**Your instructions**
Sort through the listing below and keep each line with the word "margin". Copy those.

**Material for this exercise**
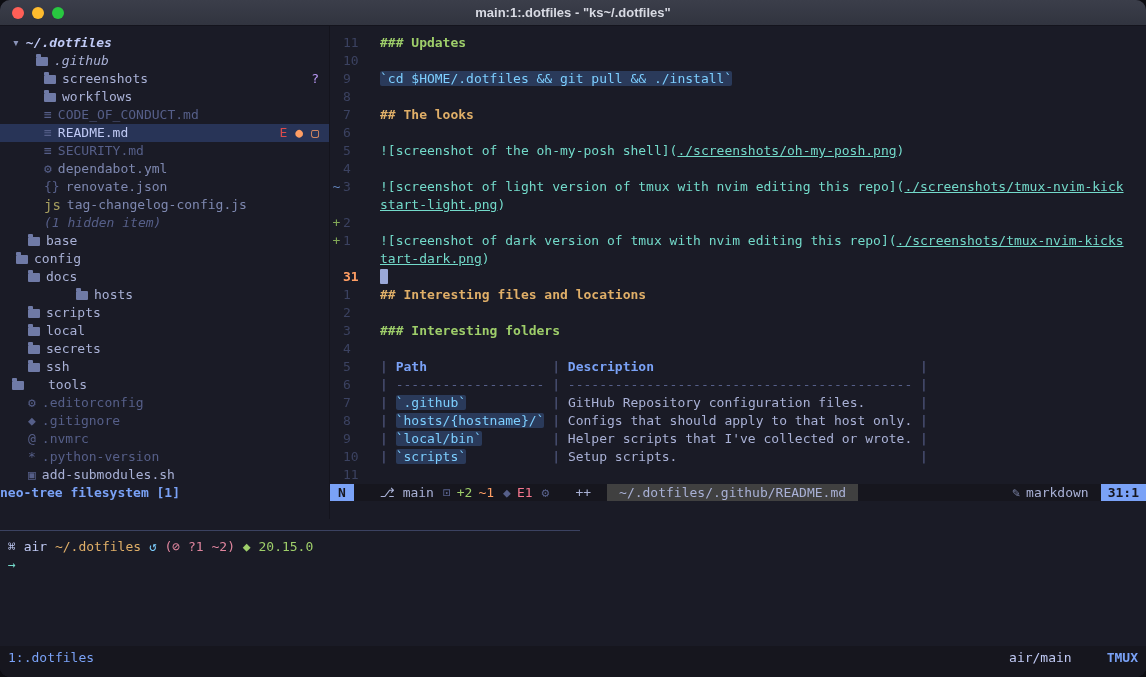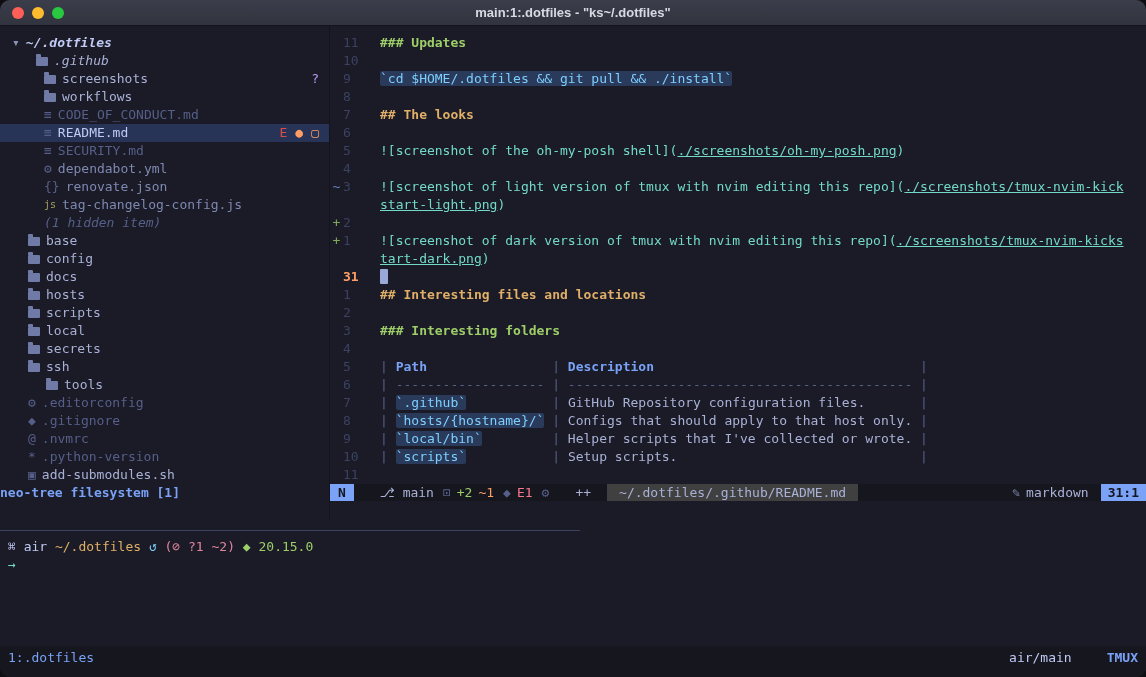--- a/index.html
+++ b/index.html
@@ -23,7 +23,7 @@
   .trow.sel{background:#283457}
   .ticon{margin-right:6px;color:#565f89;flex:none}
   .chev{color:#8a93b8}
-  .ic-js{color:#a8a060;font-size:10px}
+  .ic-js{color:#a8a060;font-size:14px}
   .folder-ic{display:inline-block;width:12px;height:9px;background:#6f7aa6;border-radius:1px;margin-right:6px;position:relative;flex:none}
   .folder-ic::before{content:"";position:absolute;top:-3px;left:0;width:5px;height:3px;background:#6f7aa6;border-radius:1px 1px 0 0}
   .st-root{color:#c0caf5;font-weight:700;font-style:italic}

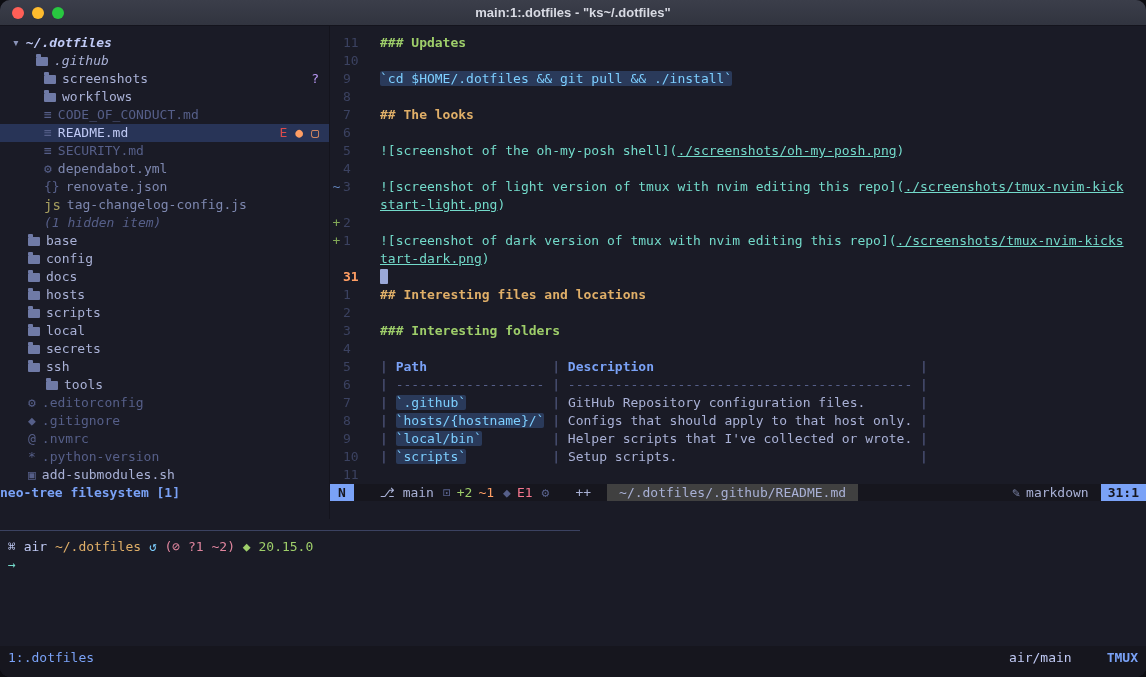--- a/index.html
+++ b/index.html
@@ -118,7 +118,7 @@
             <div class="trow" style="padding-left: 44px;"><span class="ticon ic-js">js</span><span class="tlabel st-muted">tag-changelog-config.js</span></div>
             <div class="trow" style="padding-left: 44px;"><span class="tlabel st-hidden">(1 hidden item)</span></div>
             <div class="trow" style="padding-left: 28px;"><span class="folder-ic"></span><span class="tlabel st-folder">base</span></div>
-            <div class="trow" style="padding-left: 28px;"><span class="folder-ic"></span><span class="tlabel st-folder">config</span></div>
+            <div class="trow" style="padding-left: 16px;"><span class="folder-ic"></span><span class="tlabel st-folder">config</span></div>
             <div class="trow" style="padding-left: 28px;"><span class="folder-ic"></span><span class="tlabel st-folder">docs</span></div>
             <div class="trow" style="padding-left: 28px;"><span class="folder-ic"></span><span class="tlabel st-folder">hosts</span></div>
             <div class="trow" style="padding-left: 28px;"><span class="folder-ic"></span><span class="tlabel st-folder">scripts</span></div>

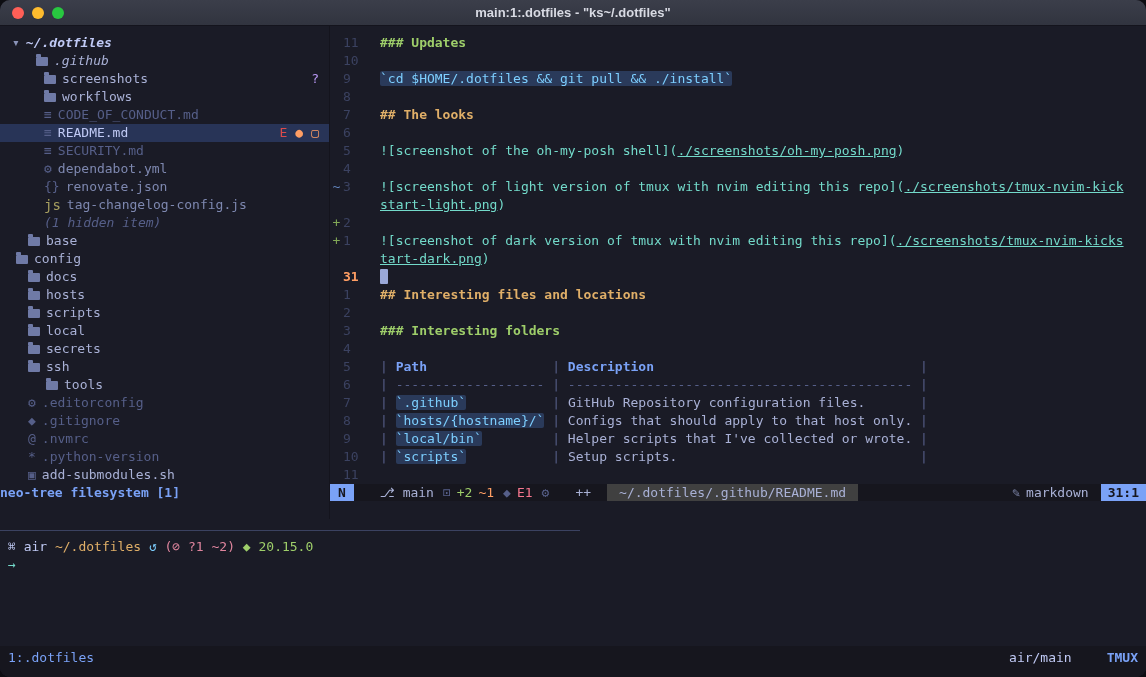--- a/index.html
+++ b/index.html
@@ -120,7 +120,7 @@
             <div class="trow" style="padding-left: 28px;"><span class="folder-ic"></span><span class="tlabel st-folder">base</span></div>
             <div class="trow" style="padding-left: 16px;"><span class="folder-ic"></span><span class="tlabel st-folder">config</span></div>
             <div class="trow" style="padding-left: 28px;"><span class="folder-ic"></span><span class="tlabel st-folder">docs</span></div>
-            <div class="trow" style="padding-left: 28px;"><span class="folder-ic"></span><span class="tlabel st-folder">hosts</span></div>
+            <div class="trow" style="padding-left: 28px; margin-left: 48px;"><span class="folder-ic"></span><span class="tlabel st-folder">hosts</span></div>
             <div class="trow" style="padding-left: 28px;"><span class="folder-ic"></span><span class="tlabel st-folder">scripts</span></div>
             <div class="trow" style="padding-left: 28px;"><span class="folder-ic"></span><span class="tlabel st-folder">local</span></div>
             <div class="trow" style="padding-left: 28px;"><span class="folder-ic"></span><span class="tlabel st-folder">secrets</span></div>

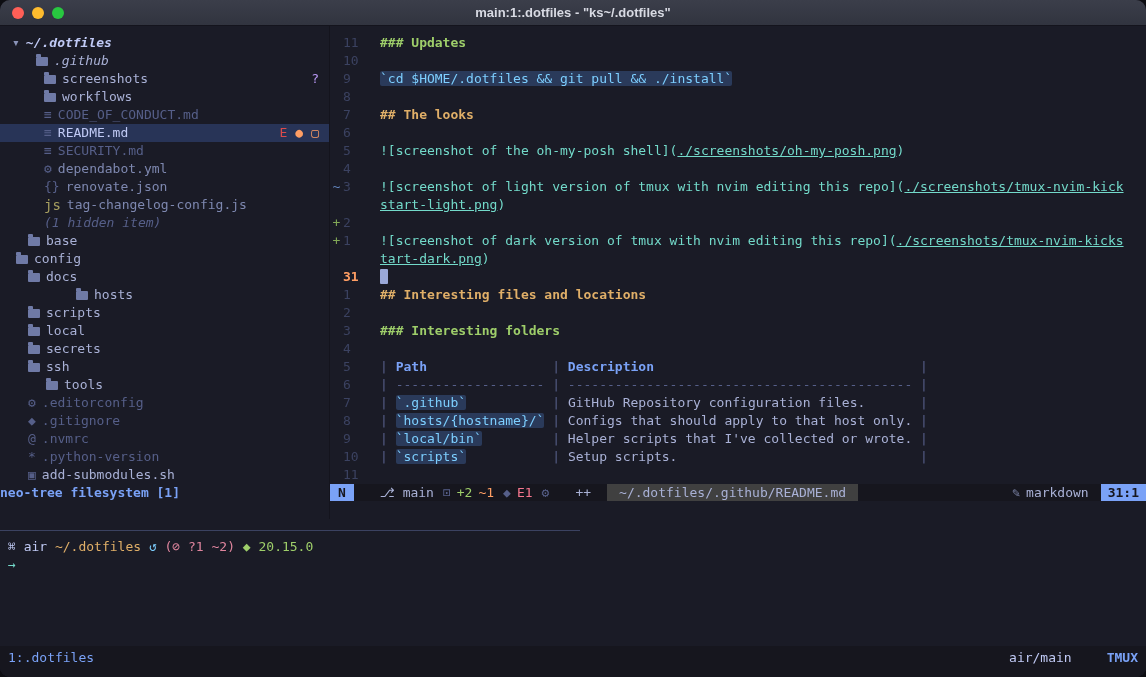--- a/index.html
+++ b/index.html
@@ -125,7 +125,7 @@
             <div class="trow" style="padding-left: 28px;"><span class="folder-ic"></span><span class="tlabel st-folder">local</span></div>
             <div class="trow" style="padding-left: 28px;"><span class="folder-ic"></span><span class="tlabel st-folder">secrets</span></div>
             <div class="trow" style="padding-left: 28px;"><span class="folder-ic"></span><span class="tlabel st-folder">ssh</span></div>
-            <div class="trow" style="padding-left: 46px;"><span class="folder-ic"></span><span class="tlabel st-folder">tools</span></div>
+            <div class="trow" style="padding-left: 12px; gap: 18px;"><span class="folder-ic"></span><span class="tlabel st-folder">tools</span></div>
             <div class="trow" style="padding-left: 28px;"><span class="ticon ic-gear">⚙</span><span class="tlabel st-dim">.editorconfig</span></div>
             <div class="trow" style="padding-left: 28px;"><span class="ticon ic-diamond">◆</span><span class="tlabel st-dim">.gitignore</span></div>
             <div class="trow" style="padding-left: 28px;"><span class="ticon ic-at">@</span><span class="tlabel st-dim">.nvmrc</span></div>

**Answer box**
   .ticon{margin-right:6px;color:#565f89;flex:none}
   .folder-ic{display:inline-block;width:12px;height:9px;background:#6f7aa6;border-radius:1px;margin-right:6px;position:relative;flex:none}
+            <div class="trow" style="padding-left: 28px; margin-left: 48px;"><span class="folder-ic"></span><span class="tlabel st-folder">hosts</span></div>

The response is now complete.